On top of this, the independent role of the judiciary over Pakistan’s security services needs to be strengthened to help check the encroachment of the security services on the authority of democratically elected bodies. An independent judiciary and legislative and executive branches also have essential roles to play in curbing security sector abuses. At present, the military and intelligence services are only loosely supervised by the civilian government, while the country’s public safety commissions are sparse and lack enforcement mechanisms.

But more broadly, there’s still more the United States can do to assist. For example, at the regional level, the Obama administration needs to do more to reduce tensions between Pakistan and India. One reason why the Pakistani military tolerates the ISI sponsorship of terrorists is because terrorism is seen as an essential asymmetric tool for negating India’s superior conventional military capabilities. (Former ISI Director-General Lt. Gen. Hamid Gul has said that inciting domestic unrest in India was equivalent to Pakistan’s having two extra divisions).

But using terrorist proxies is a dangerous game, and Pakistan’s sponsorship of anti-Indian terrorists presents tremendous risks for Islamabad. Not only might the Indians one day employ their increasingly superior military capabilities to retaliate, risking a nuclear war, but the terrorists sometimes act independently of their ISI handlers, including by conducting operations against Pakistani targets, despite the mistaken Pakistani belief that they can promote ‘good’ terrorism without risking the growth of ‘bad’ terrorism.

The same phenomenon has occurred in Afghanistan itself. Many Pakistanis see the Afghan Taliban, the Haqqani network, and other extremists as useful instruments for exercising influence in Afghanistan against India. But this sponsorship has helped give birth to the so-called Pakistani Taliban, which seeks to impose its radical views within Pakistan itself.

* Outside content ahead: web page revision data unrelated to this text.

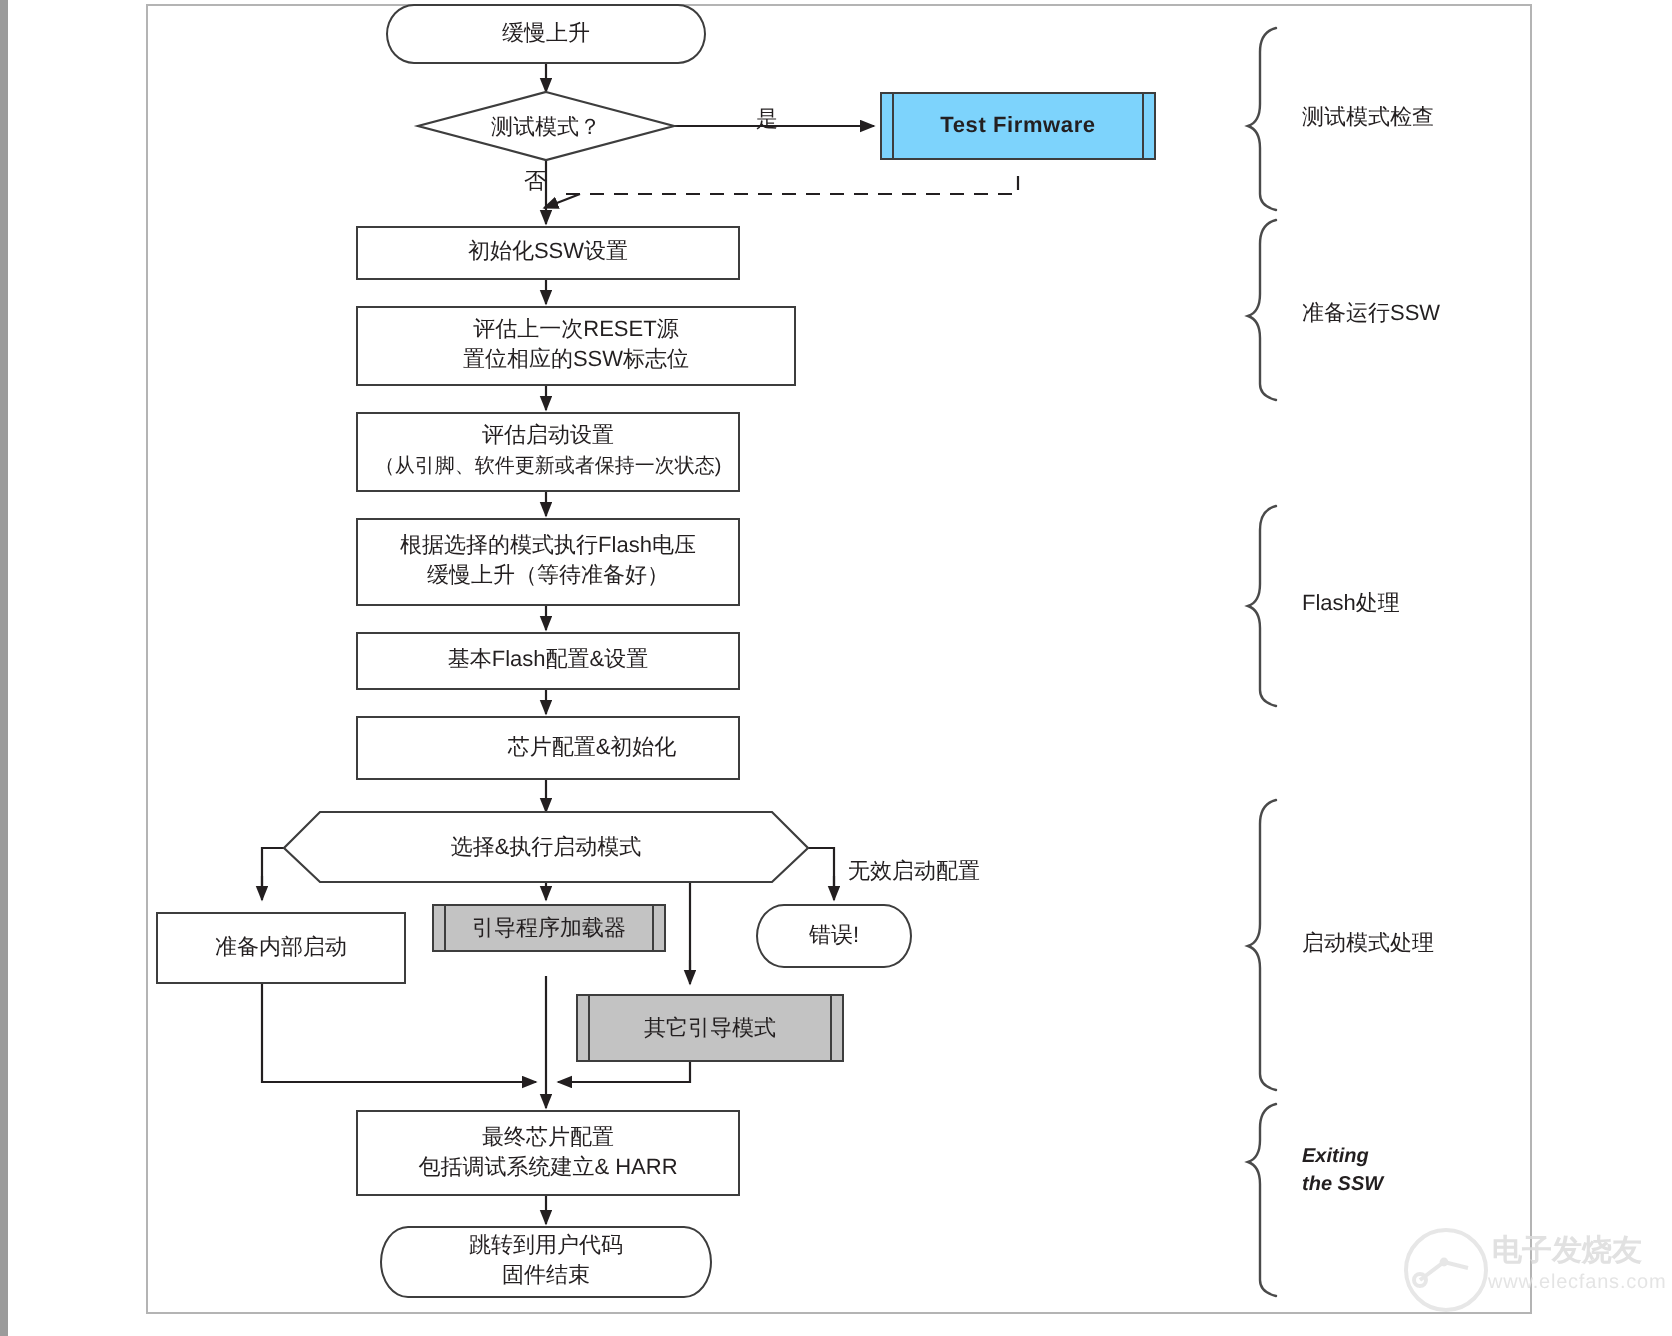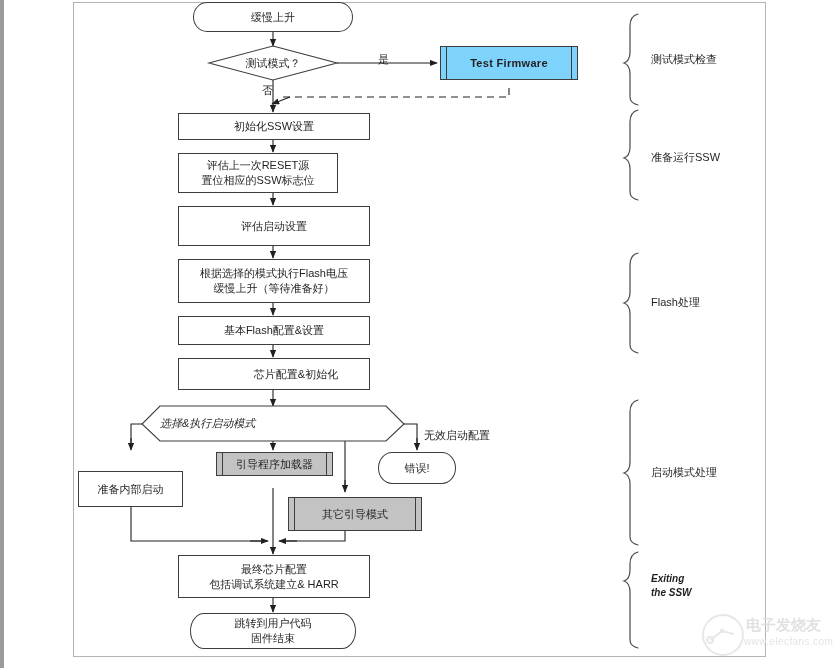"评估上一次RESET源" div.node { width: 160px -> 220px }
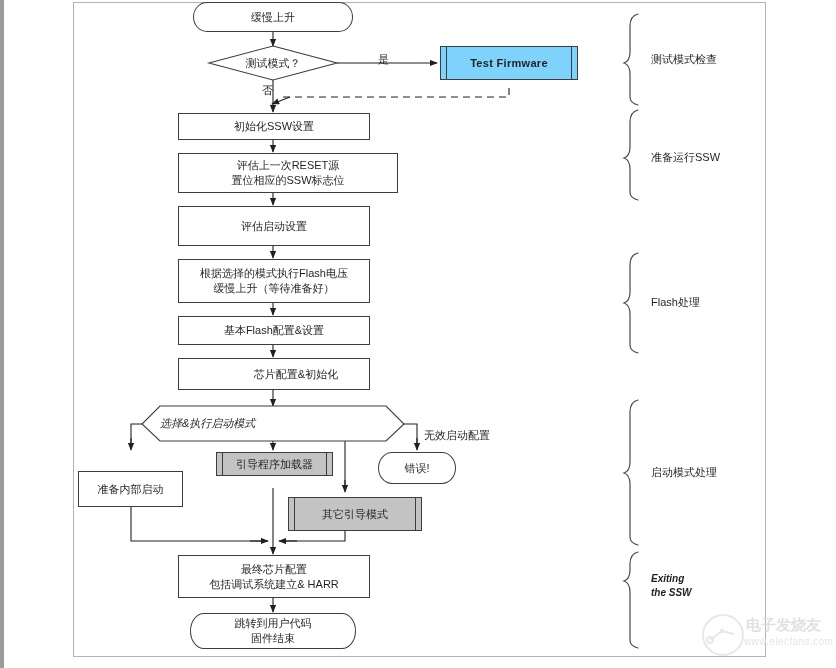"（从引脚、软件更新或者保持一次状态)" span.ln { html: none -> <span>（从引脚、软件更新或者保持一次状态)</span> }
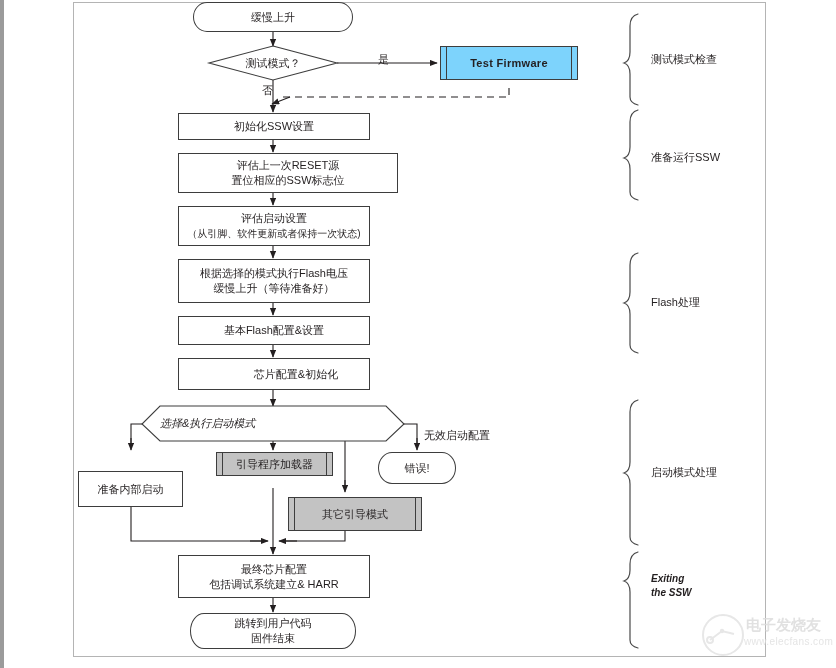"选择&执行启动模式" div { font-style: italic -> none; justify-content: flex-start -> center }
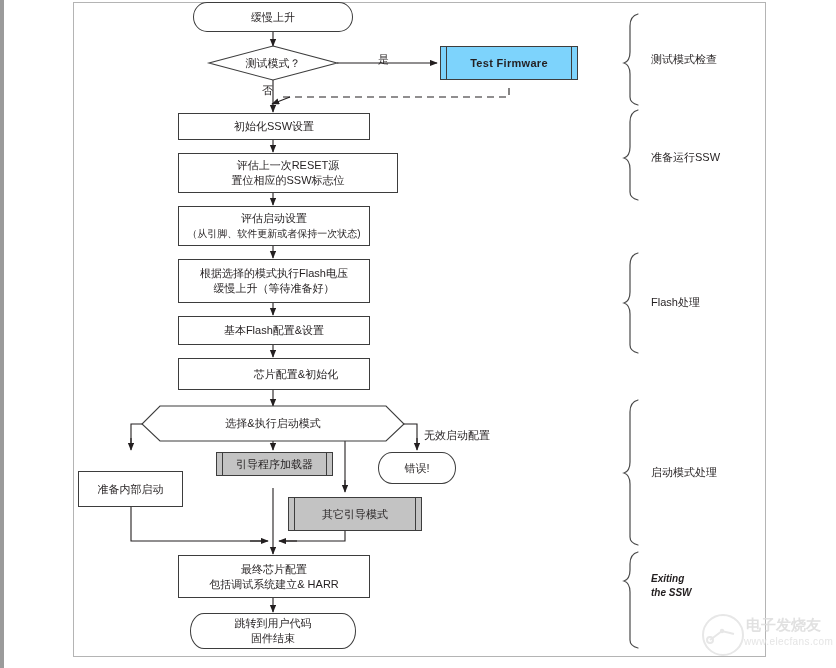"准备内部启动" div.node { top: 471px -> 456px; width: 105px -> 125px }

It’s clear, then, that the Obama administration should step up its efforts to promote Indian-Pakistani reconciliation, which have lagged since the untimely death last year of Special Envoy Richard Holbrooke. The administration also needs to press the Afghan government to cease using the Indian presence in Afghanistan as a means of limiting Islamabad’s influence in their country, which only exacerbates Pakistani concerns.

Mullen was correct to cite the ISI as a problem, since its ties with terrorist groups harm foreign as well as Pakistani security interests. But the United States needs to continue to press the point. After all, persuading the Pakistani security services to end their ties with jihadi organizations is in the interests not just of the United States, but also Pakistan itself.